For those who missed out on the action, here's a recap.
Sectoral moves
Nifty Midcap 100 gained around 53 percent while Nifty Smallcap100 gained over 76 percent from the low levels hit in March this year.
Nifty Bank rose over 31 percent since March lows but is still down 33.95 percent YTD.
Nifty Pharma remains the best performing sector amid the pandemic. The index is up 88 percent since March and 46.77 percent YTD.
Nifty IT surged more than 82 percent since March lows while its YTD gains are over 28 percent.
Nifty Metal is still down 21.37 percent YTD but has recovered 48 percent in the last six months.
FMCG is one of the least impacted sectors. The Nifty FMCG index has gained over 29 percent since March and is down by only 2.61 percent YTD.
Nifty Media jumped 53 percent since March but is down 17.48 percent YTD.
Nifty Realty has failed to recover much as the real estate sector has been impacted by a sustained slowdown in the economy and then the pandemic crisis. The index is up 27 percent since March and down 29.09 percent YTD.

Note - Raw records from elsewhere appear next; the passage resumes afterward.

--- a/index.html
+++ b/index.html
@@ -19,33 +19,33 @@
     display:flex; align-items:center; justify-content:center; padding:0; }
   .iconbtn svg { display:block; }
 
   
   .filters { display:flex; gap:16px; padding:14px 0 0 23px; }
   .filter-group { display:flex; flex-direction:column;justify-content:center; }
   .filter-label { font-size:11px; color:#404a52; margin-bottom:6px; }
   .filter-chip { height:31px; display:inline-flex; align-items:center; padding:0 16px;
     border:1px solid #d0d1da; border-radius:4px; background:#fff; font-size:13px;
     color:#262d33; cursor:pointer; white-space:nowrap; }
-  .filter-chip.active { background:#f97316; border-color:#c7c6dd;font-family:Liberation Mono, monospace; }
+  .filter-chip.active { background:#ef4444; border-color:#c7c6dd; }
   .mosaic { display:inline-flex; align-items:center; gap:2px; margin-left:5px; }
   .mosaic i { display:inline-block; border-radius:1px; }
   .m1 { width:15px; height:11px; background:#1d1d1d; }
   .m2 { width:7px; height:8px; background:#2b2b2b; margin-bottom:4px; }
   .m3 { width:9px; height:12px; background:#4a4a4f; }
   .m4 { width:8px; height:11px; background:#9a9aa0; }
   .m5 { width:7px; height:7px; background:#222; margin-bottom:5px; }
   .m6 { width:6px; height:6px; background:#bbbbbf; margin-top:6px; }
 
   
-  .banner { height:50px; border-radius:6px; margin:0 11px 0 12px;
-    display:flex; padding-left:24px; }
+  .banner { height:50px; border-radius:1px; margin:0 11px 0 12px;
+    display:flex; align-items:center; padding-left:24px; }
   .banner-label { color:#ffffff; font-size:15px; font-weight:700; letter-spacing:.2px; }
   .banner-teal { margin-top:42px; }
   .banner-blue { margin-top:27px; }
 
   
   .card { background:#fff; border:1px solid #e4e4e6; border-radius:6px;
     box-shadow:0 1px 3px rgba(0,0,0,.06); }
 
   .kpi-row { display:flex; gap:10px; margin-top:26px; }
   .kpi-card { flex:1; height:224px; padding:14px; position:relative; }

Stocks that moved the most
Among some blue chips stocks, Reliance Industries stood as one of the biggest gainers, more than doubling the investor money in the last six months, on the back of a slew of investments in its digital and retail arms from global tech and private equity companies. Reliance Industries’ shares have gained over 150 percent.
Aurobindo Pharma rallied over 164 percent while Cipla surged 105 percent and Dr Reddy’s Laboratories gained more than 85 percent.

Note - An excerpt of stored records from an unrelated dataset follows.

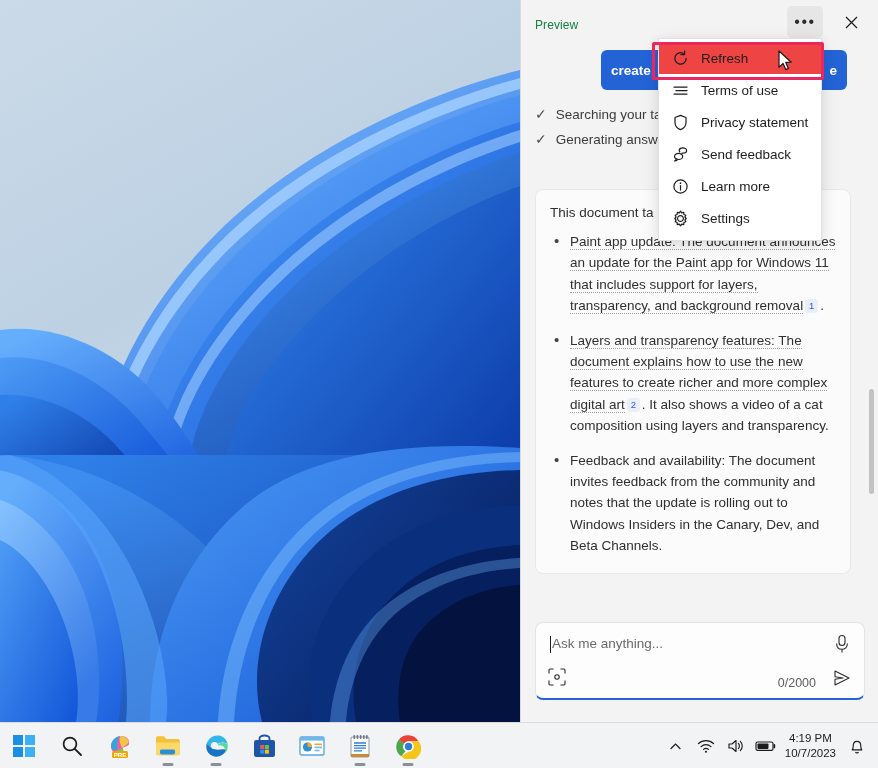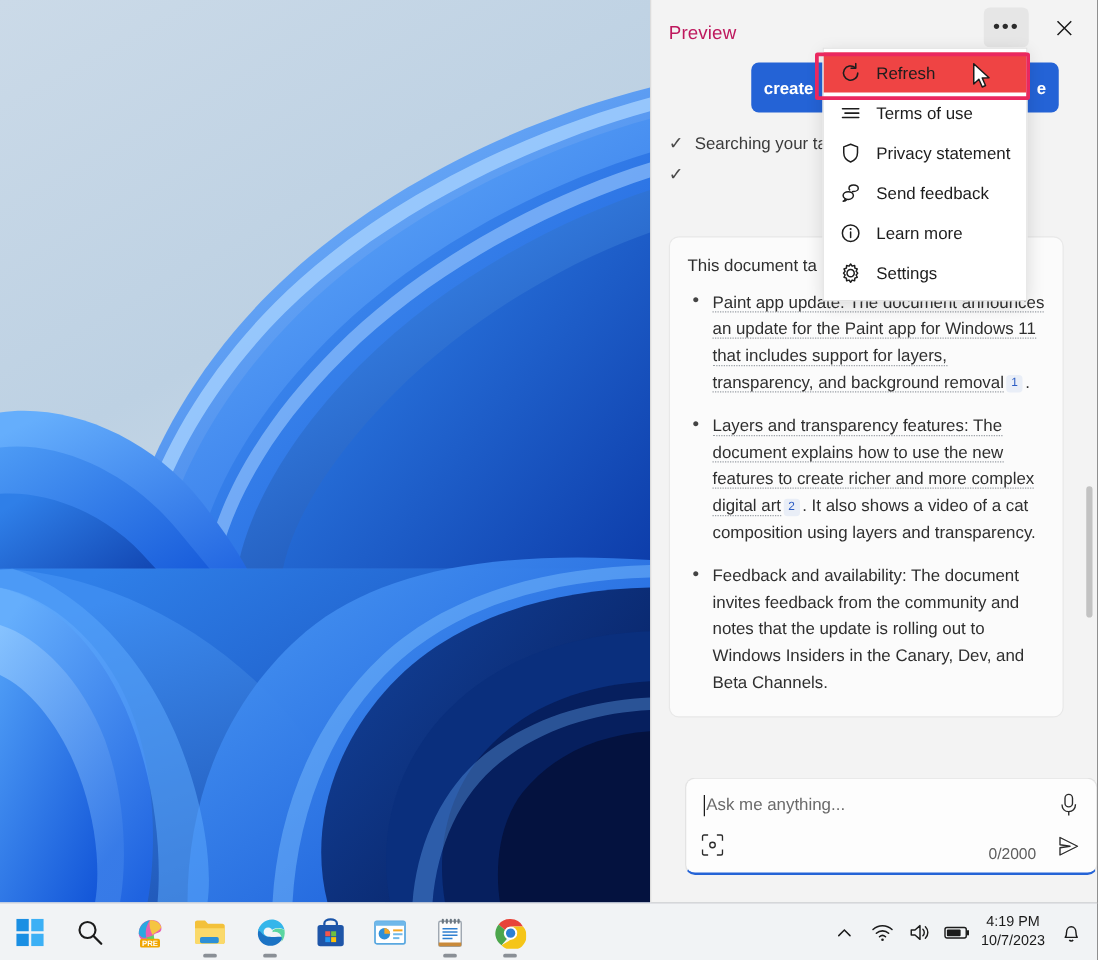--- a/index.html
+++ b/index.html
@@ -24,21 +24,21 @@
     position:absolute; left:520px; top:0; width:358px; height:722px;
     background:#f3f3f3;
     border-left:1px solid #dcdcdc;
     overflow:hidden;
   }
   #panel-titlebar {
     position:absolute; left:0; top:0; width:100%; height:44px;
   }
   .panel-title {
     position:absolute; left:14px; top:18px;
-    font-size:15px; color:#be185d; letter-spacing:.1px;
+    font-size:12px; color:#15803d; letter-spacing:.1px;
   }
   .tb-btn {
     position:absolute; top:6px; width:36px; height:32px;
     display:flex; align-items:center; justify-content:center;
     border-radius:5px; cursor:pointer;
   }
   #more-btn { left:266px; background:#e6e6e6; }
   #close-btn { left:312px; background:transparent; }
   .dots { letter-spacing:1.5px; font-size:16px; color:#2b2b2b; line-height:8px; }
 
@@ -103,21 +103,20 @@
   #scroll-thumb {
     position:absolute; left:3px; top:345px; width:5px; height:105px;
     background:#c2c2c2; border-radius:3px; cursor:pointer;
   }
 
   
   #composer {
     position:absolute; left:14px; bottom:22px; width:330px; height:78px;
     background:#fdfdfd; border:1px solid #e3e3e3; border-radius:8px;
     border-bottom:2px solid #2463d6;
-    margin-left:13px;
   }
   #composer-top { position:absolute; left:0; top:0; width:100%; height:44px; }
   .caret {
     position:absolute; left:14px; top:13px; width:1px; height:17px; background:#1b1b1b;
   }
   .ph {
     position:absolute; left:16px; top:13px;
     font-size:13.5px; color:#6a6a6a;
   }
   .mic { position:absolute; right:14px; top:11px; cursor:pointer; }
@@ -272,20 +271,21 @@
       <button class="blue-btn" id="btn-summarize">e</button>
     </div>
 
     <div class="status-list">
       <div class="status-line">
         <span class="check">✓</span>
         <span class="status-txt">Searching your tab...</span>
       </div>
       <div class="status-line">
         <span class="check">✓</span>
+        <span class="status-txt">Generating answ</span>
       </div>
     </div>
 
     <div id="answer-card">
       <div class="card-intro">This document ta</div>
       <ul class="bullets">
         <li>
           <span class="cited">Paint app update: The document announces an update for the Paint app for Windows 11 that includes support for layers, transparency, and background removal</span><span class="cite-badge">1</span><span>.</span>
         </li>
         <li>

IT stocks followed the pharma names in terms of returns in the last six years. HCL Technologies gained 95 percent, Infosys surged over 94 percent and Wipro rallied 85 percent.
Lupin and Divis Laboratories followed with gains of almost 72 percent and 70 percent, respectively.
Witnessing a pent up demand, the automobile sector and auto component sector also drove along with the upmove in the markets. Mahindra & Mahindra shares advanced over 108 percent with Motherson Sumi Systems gaining 105 percent. Tata Motors rallied 92 percent followed by Hero MotorCorp with 83 percent gains.
Among banks and NBFCs, in the last six months, the shares of country’s largest lender State Bank of India remained flat, Bank of Baroda fell 23 percent and Punjab National Bank declined over 17 percent.
Among private banks, IndusInd Bank rallied over 56 percent, Axis Bank 38 percent, HDFC Bank 36 percent and ICICI Bank 23 percent. Mortgage lender HDFC gained 9.6 percent.
Foreign capital flow
The sharp sell-off in the Indian market was primarily led by a massive foreign capital outflow of over Rs 1 lakh crore in March 2020, triggered by fears of a global recession amid the coronavirus lockdown and slump in economic activity. After remaining net buyers for six consecutive months, the Foreign Institutional Investors (FII) pulled out more than Rs 1.22 lakh crore in March.
The FII selling continued in April and May with outflows of over Rs 14,000 crore and Rs 7,000 crore, respectively.
However, with the gradual opening up of economic activities, the foreign capital inflows increased and domestic equity markets picked up the pace.
The FIIs turned positive in emerging markets especially in India from June to September till date. The FPI inflows in Indian markets in August stood as high as Rs 49,879 crore.
Analysts believe that the recent share sale by many listed companies and reducing interest rates have attracted the foreign investors’ money into Indian equities.